Zauważyłam, że po kilku dniach regularnego stosowania cera staje się gładsza, bardziej wypoczęta i promienna. Ten kosmetyk to jak odrobina luksusu w codziennej pielęgnacji – subtelny, skuteczny i pełen harmonii. 





Relaks i regeneracja – masaż Gua-Shroom

Na zakończenie rytuału przychodzi czas na coś wyjątkowego – masaż Gua-Shroom. Kamień w kształcie grzybka idealnie dopasowuje się do kształtu twarzy i okolic oczu.

Stosuję go z kilkoma kroplami serum Ageless & Blissful – w ten sposób masaż jest nie tylko relaksujący, ale też wspomaga wchłanianie składników aktywnych. Regularne stosowanie poprawia mikrokrążenie, zmniejsza opuchliznę, ujędrnia skórę i łagodzi napięcia mięśni twarzy.

Ten etap to mój ulubiony moment całego rytuału – prawdziwy masaż dla ciała i duszy. To chwila ciszy, w której można po prostu zamknąć oczy i być tu i teraz. 

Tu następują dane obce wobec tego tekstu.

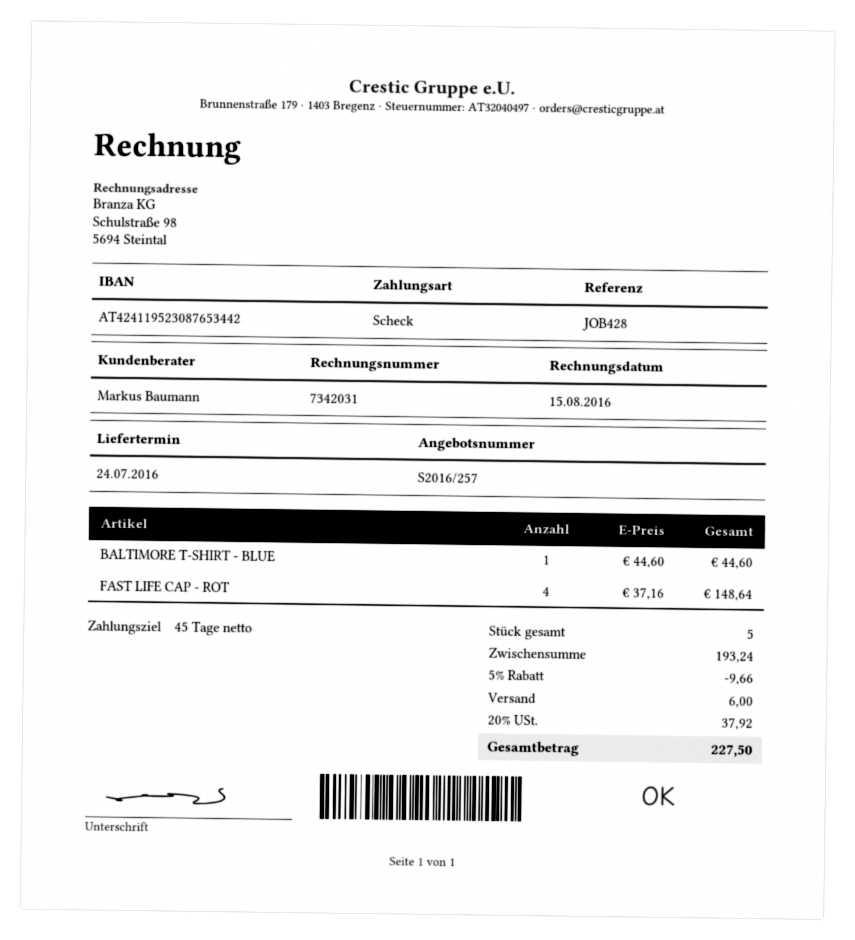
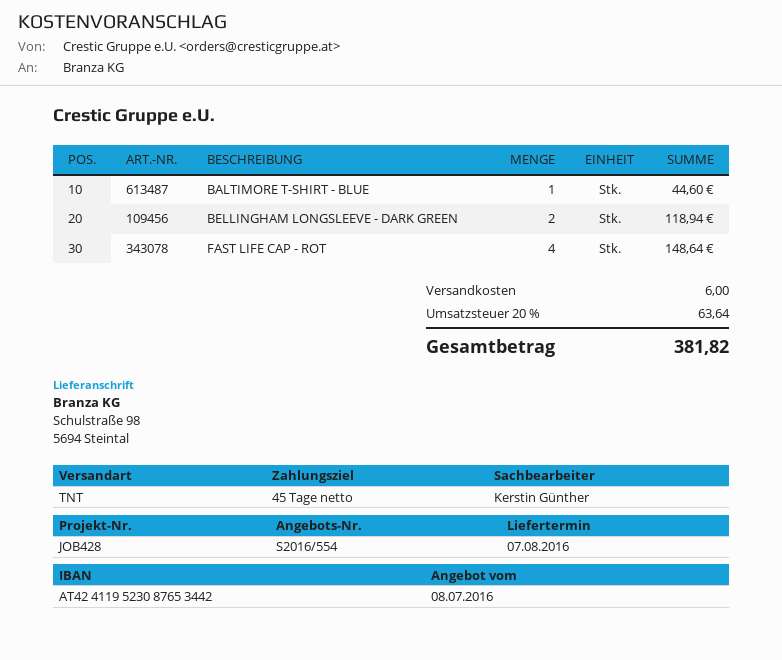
quote number: S2016/257 -> S2016/554
delivery date: 2016-07-24 -> 2016-08-07
sales rep: Markus Baumann -> Kerstin Günther
BELLINGHAM LONGSLEEVE - DARK GREEN: none -> 2 for 118.94
discount: 5% = 9.66 -> none
tax: 20% = 37.92 -> 20% = 63.64
total: 227.50 -> 381.82

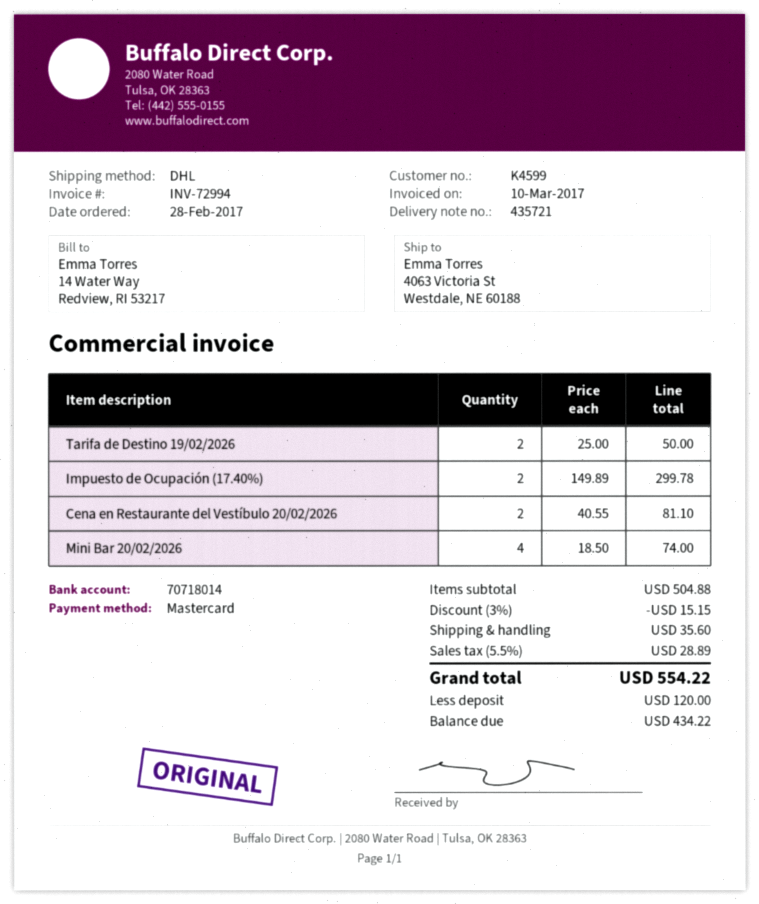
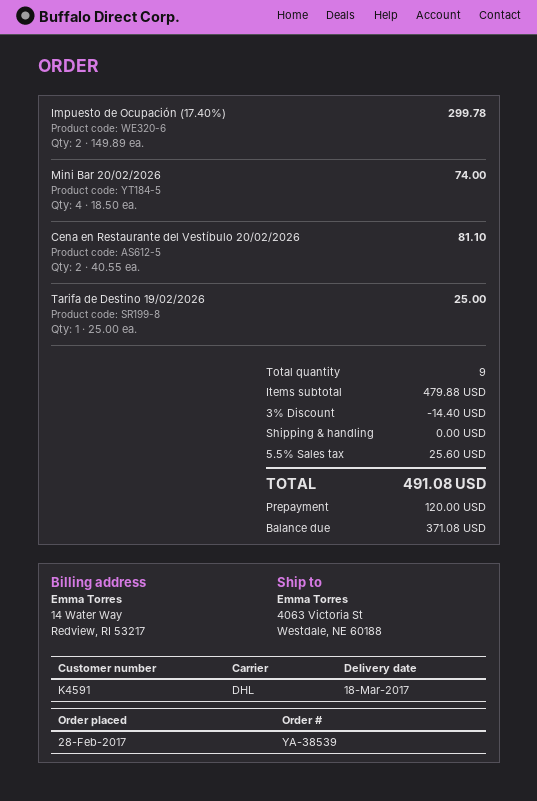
customer number: K4599 -> K4591
Tarifa de Destino 19/02/2026: 2 x 25.00 = 50.00 -> 1 x 25.00 = 25.00
subtotal: 504.88 -> 479.88
discount: 3% = 15.15 -> 3% = 14.40
shipping: 35.60 -> 0.00
tax: 5.5% = 28.89 -> 5.5% = 25.60
total: 554.22 -> 491.08
balance: 434.22 -> 371.08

Zestaw WELLOSOPHY od Oriflame to coś więcej niż kosmetyki. To filozofia harmonii, piękna i uważności – sposób na to, by codziennie znaleźć choć chwilę tylko dla siebie.

Każdy produkt w tym rytuale ma swoje znaczenie i razem tworzą one kompletny system pielęgnacji, który działa zarówno na skórę, jak i na zmysły.

Naturalne formuły, piękny design i subtelne zapachy sprawiają, że całość przypomina profesjonalny zabieg spa, tylko w bardziej osobistej, domowej wersji.

To idealny pomysł na prezent, ale też inwestycja w siebie – bo nic nie odmładza tak, jak chwila spokoju i troska o własne ciało. 





Już po tygodniu regularnego stosowania cera staje się gładsza, bardziej promienna i elastyczna. Maseczka dba o oczyszczenie, mgiełka o nawilżenie, a olejek-serum o regenerację. Masaż Gua-Shroom natomiast dodaje całemu rytuałowi elementu relaksu i uważności.

To pielęgnacja, która naprawdę działa – nie tylko na skórę, ale i na nastrój.